Dio media vuelta y echó a andar hacia Pseudópolis Yard. Todos oyeron el comentario que musitó mientras se alejaba.

—¿Qué decir él? —dijo Detritus.

—«Menudo cuerpo de hombres» —dijo Angua, enrojeciendo.

Cuddy escupió en el suelo, cosa que no requirió mucho tiempo debido a la proximidad. Luego metió una mano debajo de la capa y sacó de ella, como un mago de feria que extrae un conejo de la talla diez de un sombrero de la talla cinco, su hacha de guerra de doble hoja. Y echó a correr.

Cuando hubo llegado al blanco virginal, Cuddy ya se había convertido en una mancha borrosa.
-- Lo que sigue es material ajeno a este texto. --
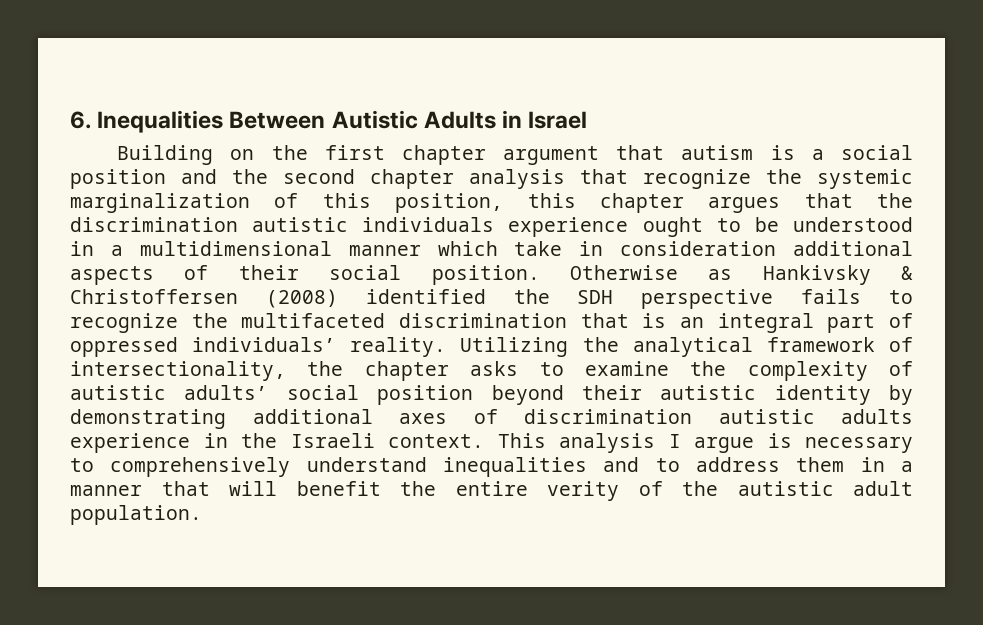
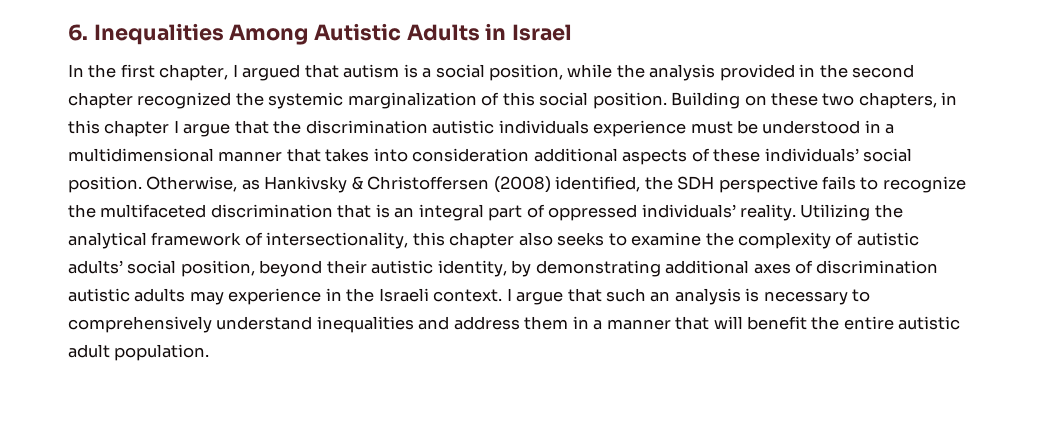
- 6. Inequalities Between Autistic Adults in Israel
+ 6. Inequalities Among Autistic Adults in Israel
- Building on the first chapter argument that autism is a social position and the second chapter analysis that recognize the systemic marginalization of this position, this chapter argues that the discrimination autistic individuals experience ought to be understood in a multidimensional manner which take in consideration additional aspects of their social position. Otherwise as Hankivsky & Christoffersen (2008) identified the SDH perspective fails to recognize the multifaceted discrimination that is an integral part of oppressed individuals’ reality.
+ In the first chapter, I argued that autism is a social position, while the analysis provided in the second chapter recognized the systemic marginalization of this social position. Building on these two chapters, in this chapter I argue that the discrimination autistic individuals experience must be understood in a multidimensional manner that takes into consideration additional aspects of these individuals’ social position. Otherwise, as Hankivsky & Christoffersen (2008) identified, the SDH perspective fails to recognize the multifaceted discrimination that is an integral part of oppressed individuals’ reality.
- Utilizing the analytical framework of intersectionality, the chapter asks to examine the complexity of autistic adults’ social position beyond their autistic identity by demonstrating additional axes of discrimination autistic adults experience in the Israeli context.
+ Utilizing the analytical framework of intersectionality, this chapter also seeks to examine the complexity of autistic adults’ social position, beyond their autistic identity, by demonstrating additional axes of discrimination autistic adults may experience in the Israeli context.
- This analysis I argue is necessary to comprehensively understand inequalities and to address them in a manner that will benefit the entire verity of the autistic adult population.
+ I argue that such an analysis is necessary to comprehensively understand inequalities and address them in a manner that will benefit the entire autistic adult population.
Un instante después hubo un sonido de desgarro y el maniquí estalló como un montón de paja nuclear.

Los otros dos reclutas fueron hacia allí e inspeccionaron el resultado, mientras algunas briznas de paja revoloteaban por el aire para terminar cayendo al suelo.

—Sí, muy bien —dijo Angua—. Pero dijo que se suponía que luego tenías que poder hacerles preguntas.

—Pero no dijo que tuvieran que poder responder a esas preguntas —replicó Cuddy hoscamente.

—Guardia interino Cuddy, deducir un dólar por blanco —dijo Detritus, quien ya debía once dólares por arcos.

—¡Si vale la pena hacer acto de presencia! —dijo Cuddy, volviendo a extraviar el hacha en algún rincón de su persona—. ¡Especiecista!

—No creo que lo dijera en ese sentido —dijo Angua.

—Oh, eso a ti no te afecta, claro —dijo Cuddy.

—¿Por qué?

—Porque tú eres un hombre —dijo Detritus.

Angua era lo suficientemente inteligente como para dedicar unos cuantos momentos a reflexionar sobre lo que acababa de oír.

—Soy una mujer —dijo finalmente.

—Es lo mismo.

—Solo en términos generales. Venga, vayamos a tomar una copa y…

El momento transitorio de camaradería ante la adversidad se evaporó por completo.

—¿Beber con un troll?

—¿Beber con un enano?

—De acuerdo, de acuerdo —dijo Angua—. ¿Qué os parece si tú y tú venís y os tomáis una copa conmigo?

Angua se quitó el casco y sacudió la cabeza, haciendo ondear sus cabellos. Las trolls no tienen cabello, aunque las más afortunadas son capaces de llegar a cultivar una fina capa de liquen, y es más probable que se elogie a una enana por la sedosidad de su barba que por lo que hay encima de su cuero cabelludo. Pero, aun así, cabe la posibilidad de que la visión de Angua hiciera saltar unas cuantas chispas de alguna antigua masculinidad cósmica compartida.

—La verdad es que todavía no he tenido ocasión de ir a echar una mirada por ahí-dijo—. Pero vi un sitio en la calle del Brillo.

Lo cual significó que tuvieron que cruzar el río, mientras al menos dos de ellos intentaban dejar claro a los transeúntes que no estaban yendo con al menos uno de los otros dos. Lo cuál significaba que no paraban de mirar en torno a ellos con una desesperada despreocupación.